▶ [Exercise]: With images removed, return the whole listing exactly as written.
+++
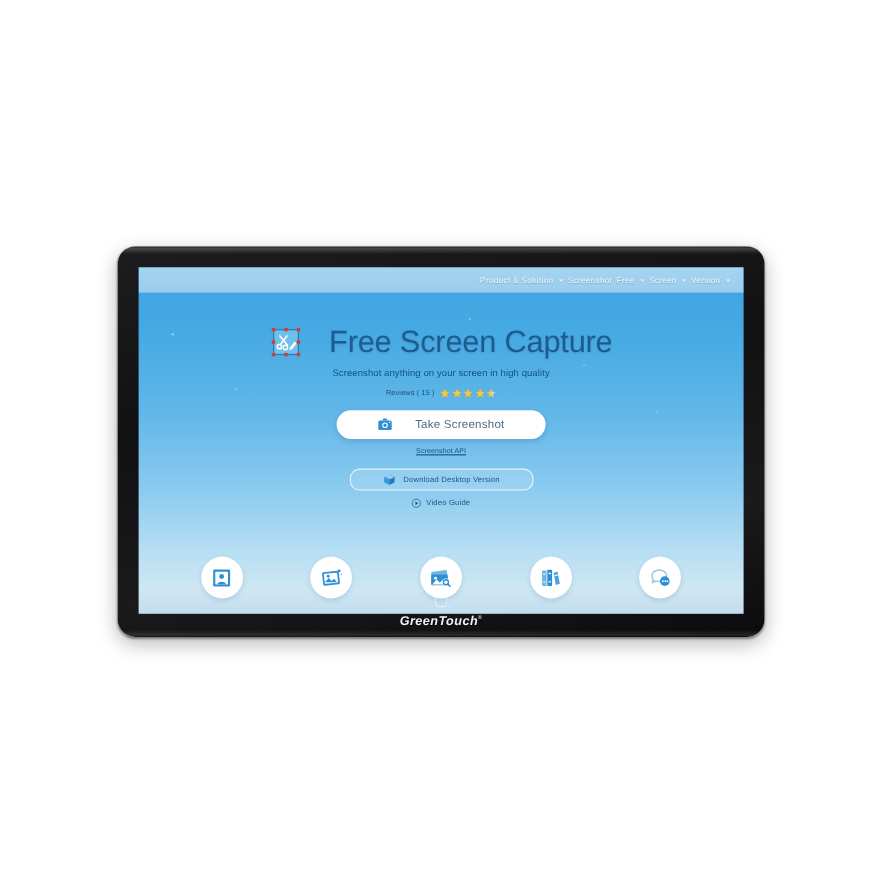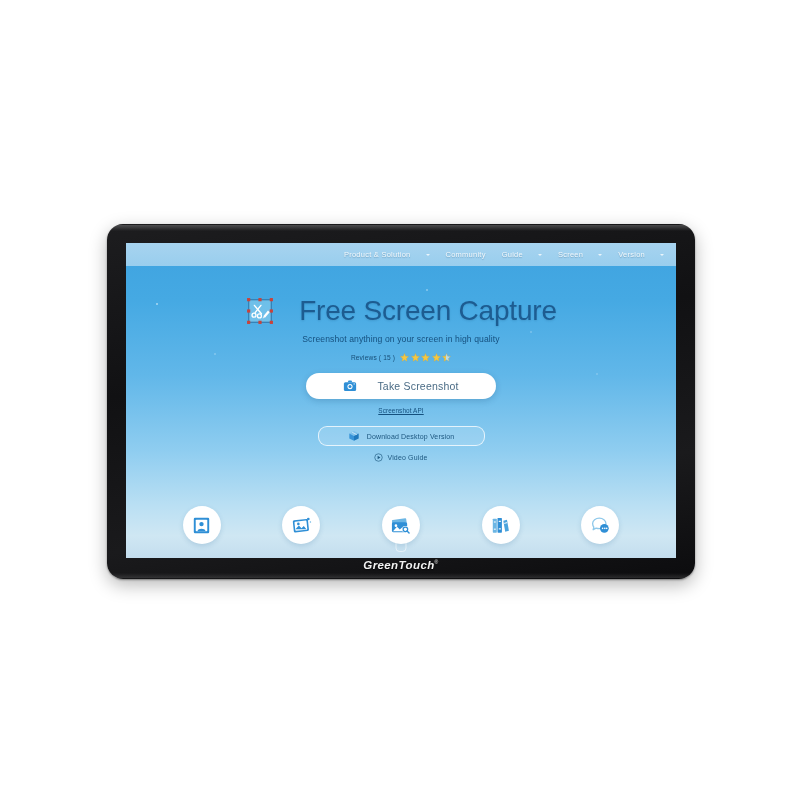"Product & Solution" .nav-item { gap: 15px -> 5px; margin-left: 16px -> 4px }
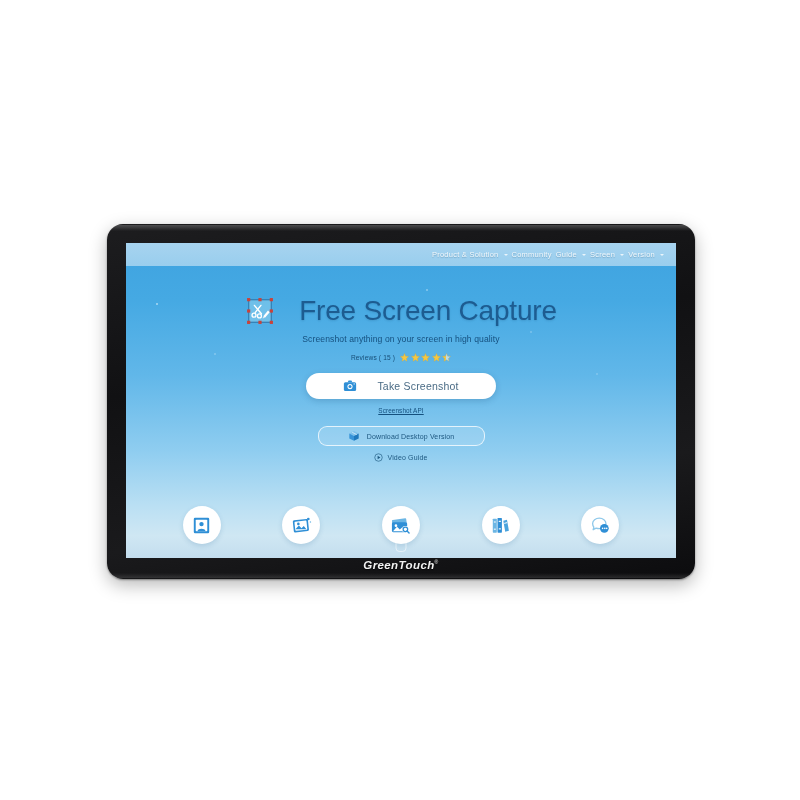"Community" span { text: Community -> Screenshot }
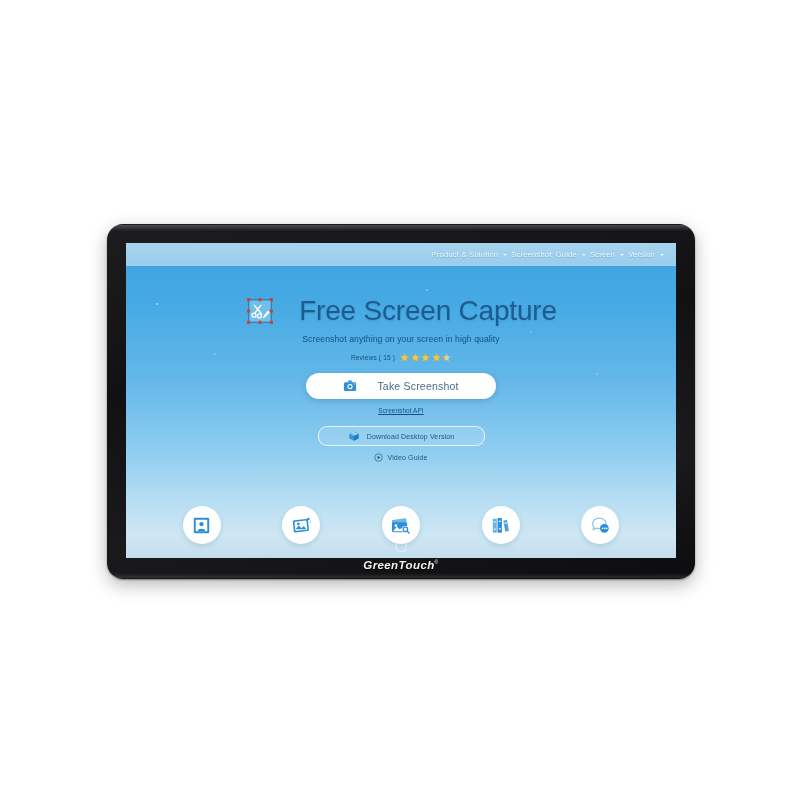"Guide" span { text: Guide -> Free }
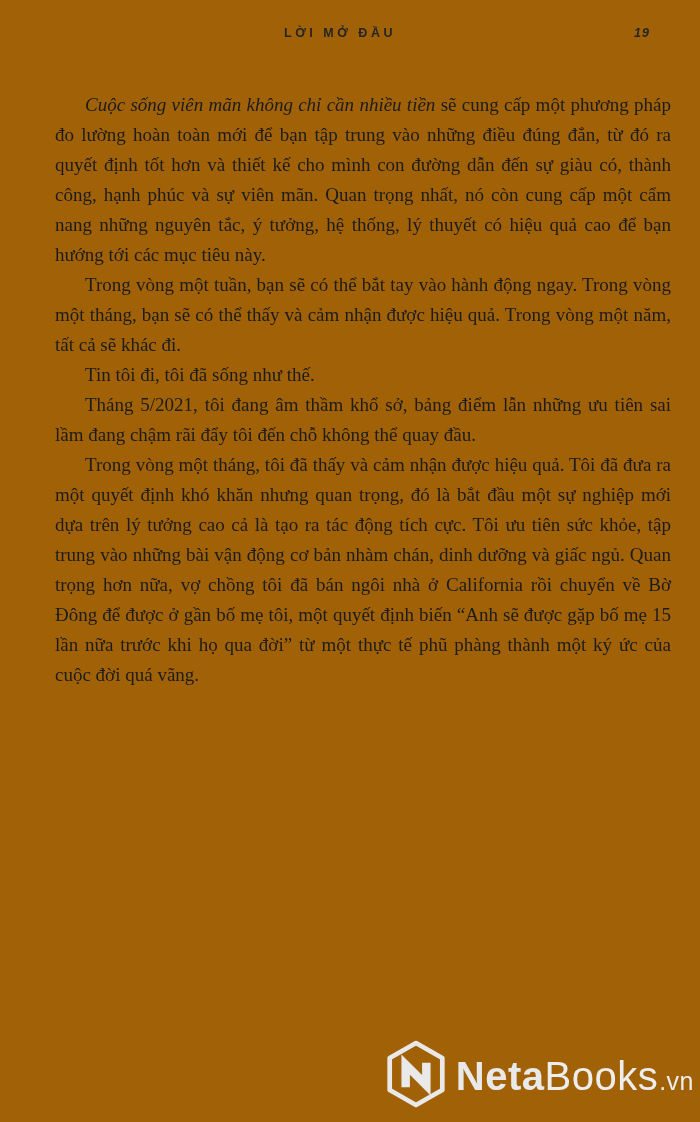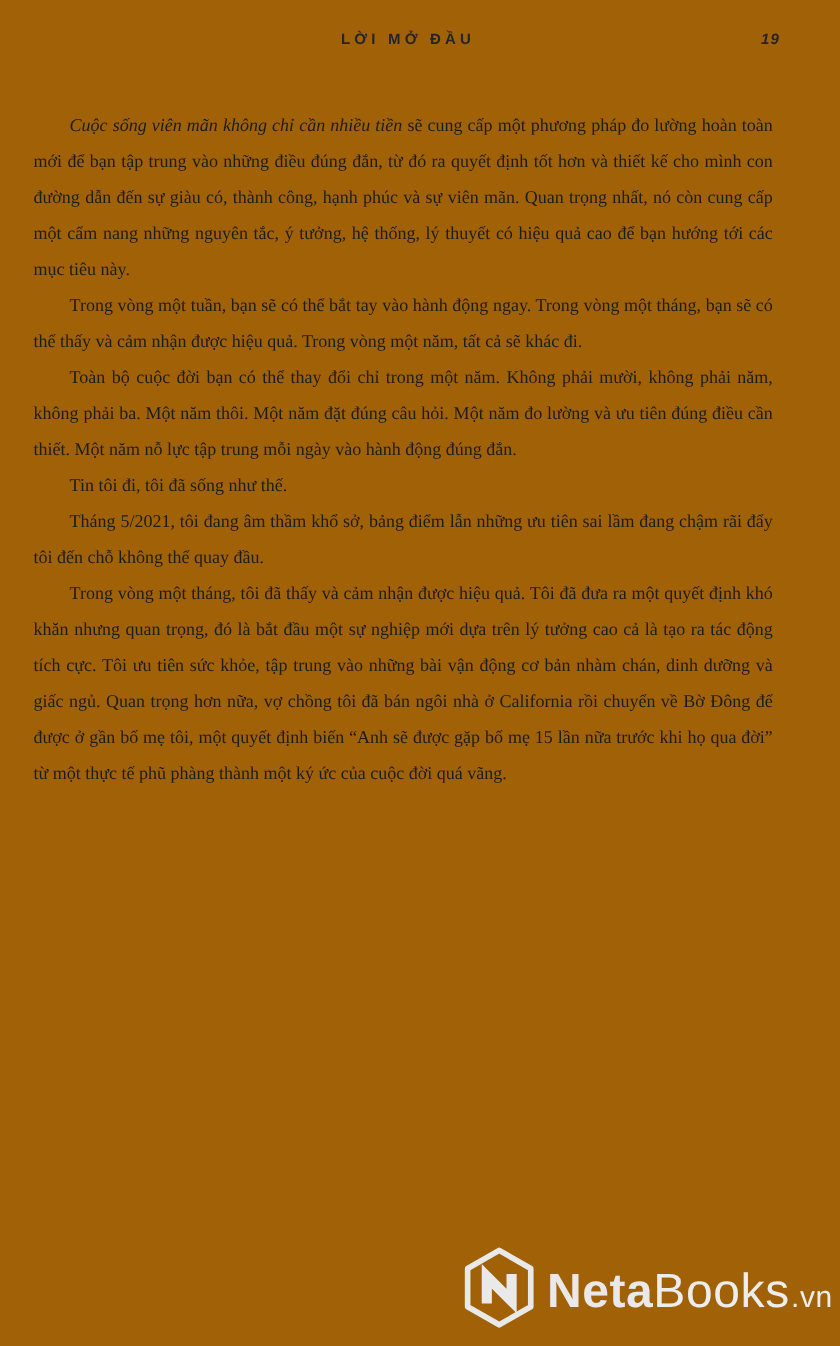"Cuộc sống viên mãn không" .content { font-size: 15px -> 19px; left: 28px -> 55px }
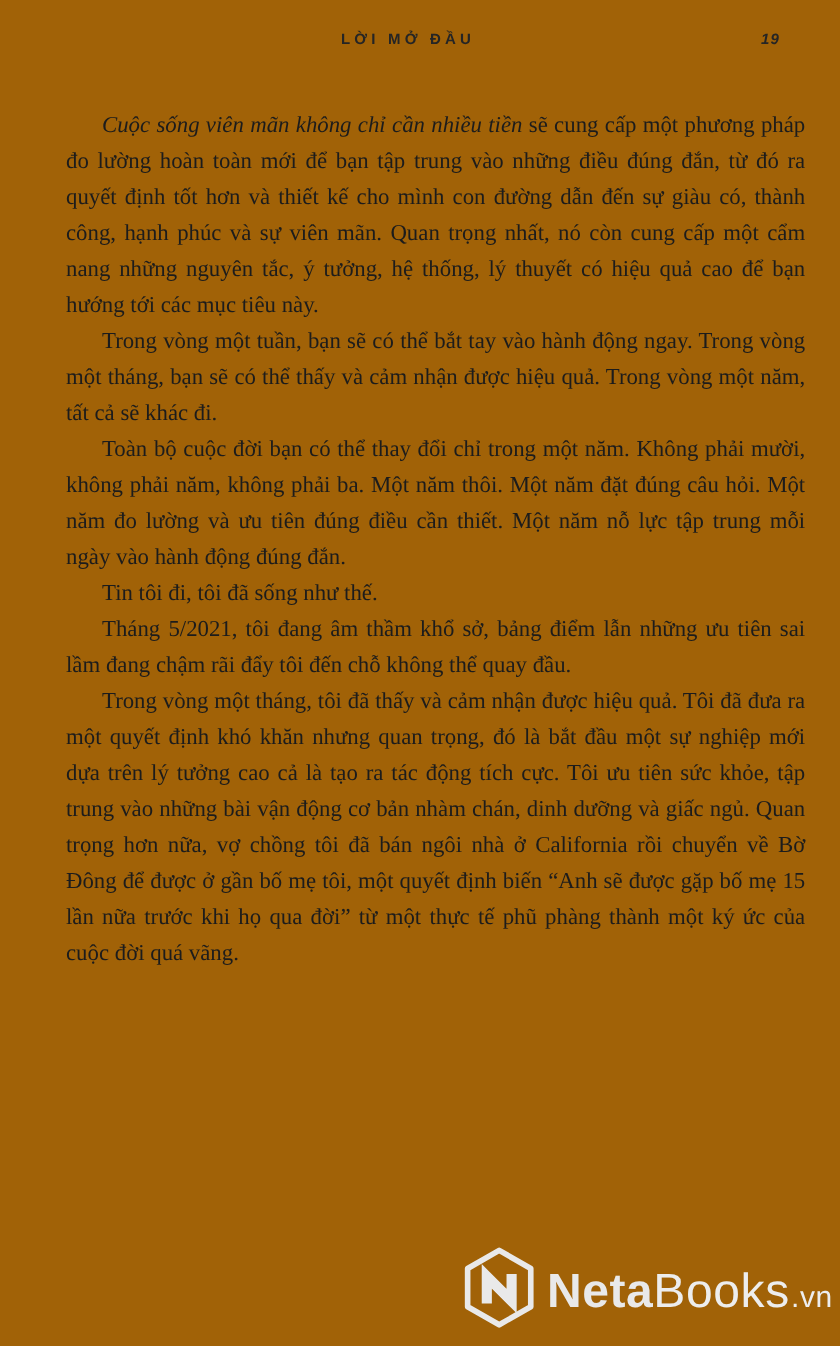"Toàn bộ cuộc đời bạn" p { html: <p>Toàn bộ cuộc đời bạn có thể thay đổi chỉ trong một năm. Không phải mười, không phải năm, không phải ba. Một năm thôi. Một năm đặt đúng câu hỏi. Một năm đo lường và ưu tiên đúng điều cần thiết. Một năm nỗ lực tập trung mỗi ngày vào hành động đúng đắn.</p> -> none }
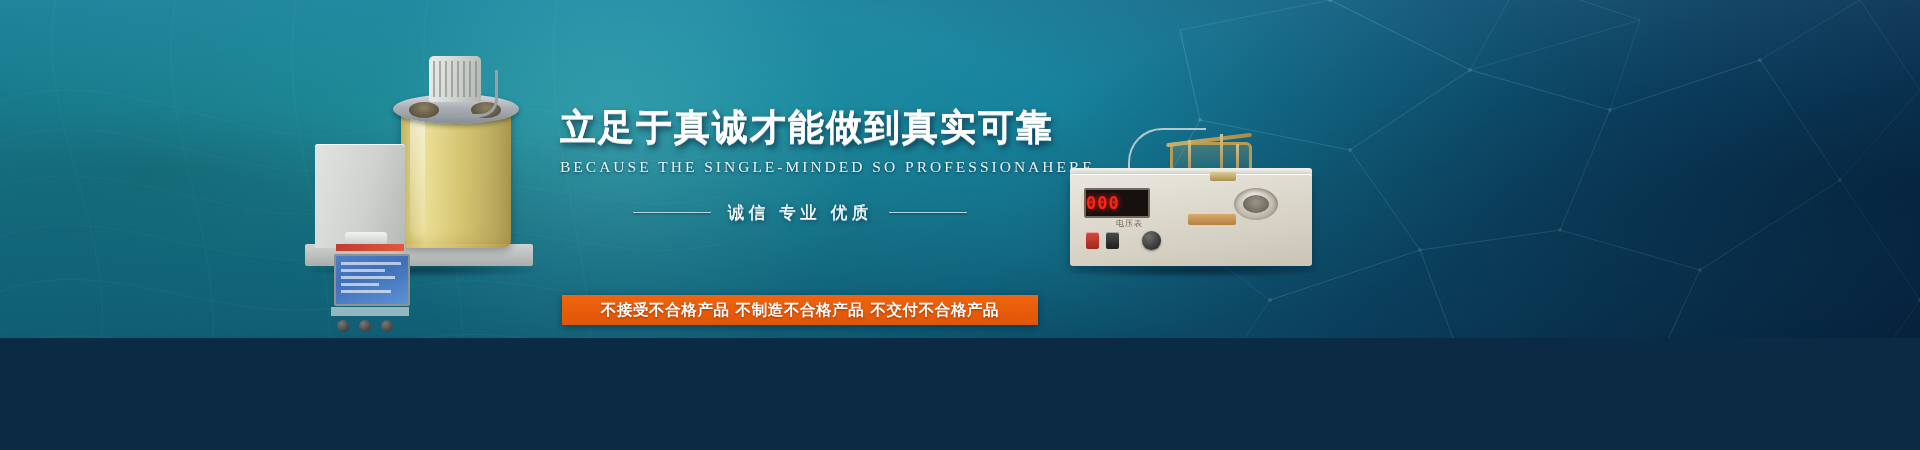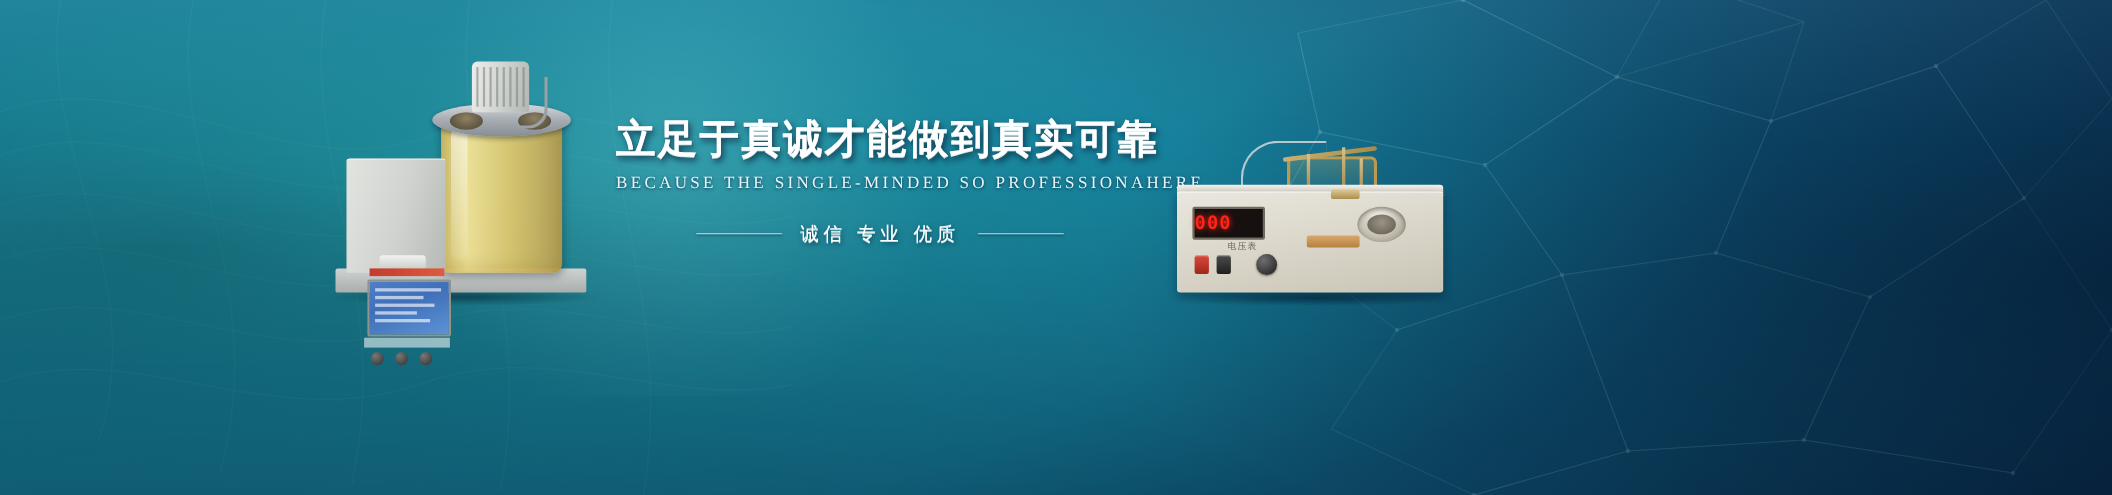"立足于真诚才能做到真实可靠" .banner { height: 450px -> 338px }
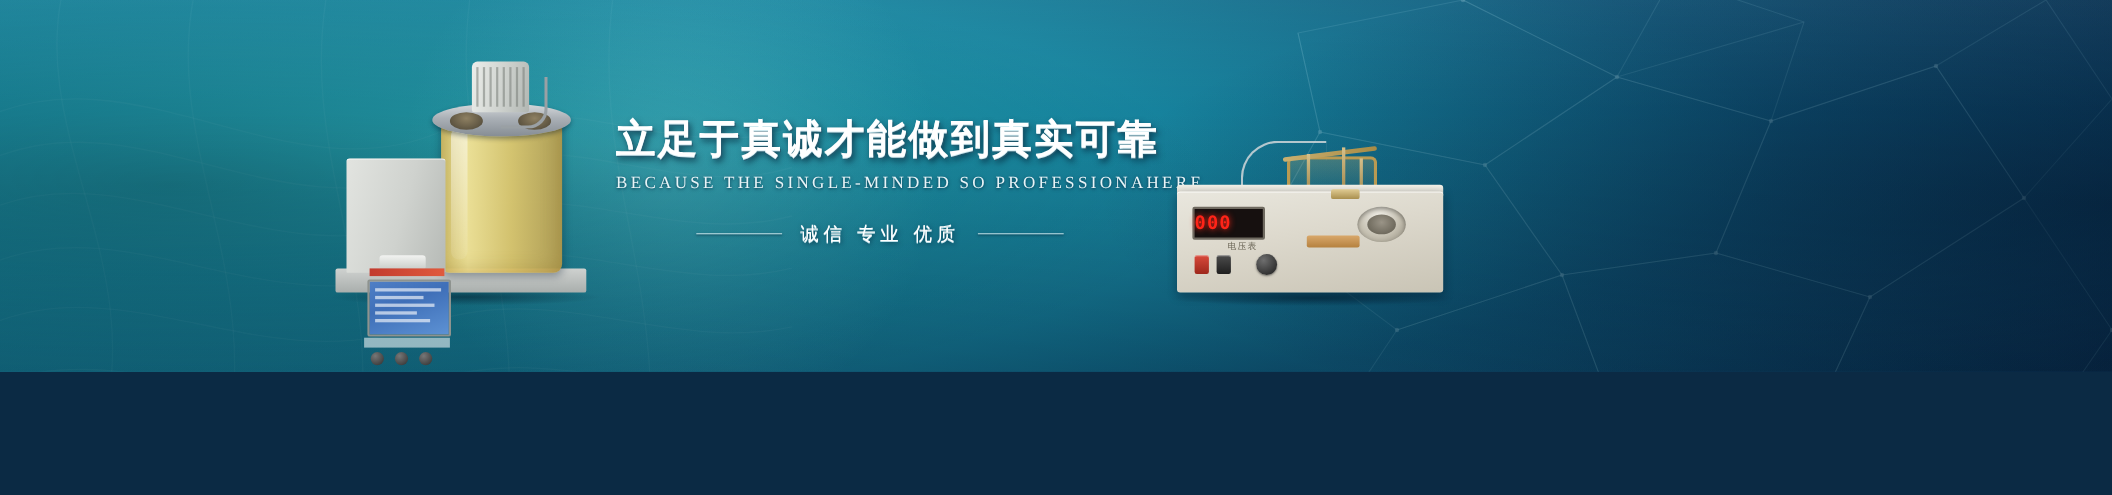"不接受不合格产品 不制造不合格产品 不交付不合格产品" div.orange-bar { html: none -> <div> <span>不接受不合格产品 不制造不合格产品 不交付不合格产品</span> </div> }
+++
▶ [Response below]:
"Product & Solution" .nav-item { gap: 15px -> 5px; margin-left: 16px -> 4px }
"Community" span { text: Community -> Screenshot }
"Guide" span { text: Guide -> Free }
"Cuộc sống viên mãn không" .content { font-size: 15px -> 19px; left: 28px -> 55px }
"Toàn bộ cuộc đời bạn" p { html: <p>Toàn bộ cuộc đời bạn có thể thay đổi chỉ trong một năm. Không phải mười, không phải năm, không phải ba. Một năm thôi. Một năm đặt đúng câu hỏi. Một năm đo lường và ưu tiên đúng điều cần thiết. Một năm nỗ lực tập trung mỗi ngày vào hành động đúng đắn.</p> -> none }
"立足于真诚才能做到真实可靠" .banner { height: 450px -> 338px }
"不接受不合格产品 不制造不合格产品 不交付不合格产品" div.orange-bar { html: none -> <div> <span>不接受不合格产品 不制造不合格产品 不交付不合格产品</span> </div> }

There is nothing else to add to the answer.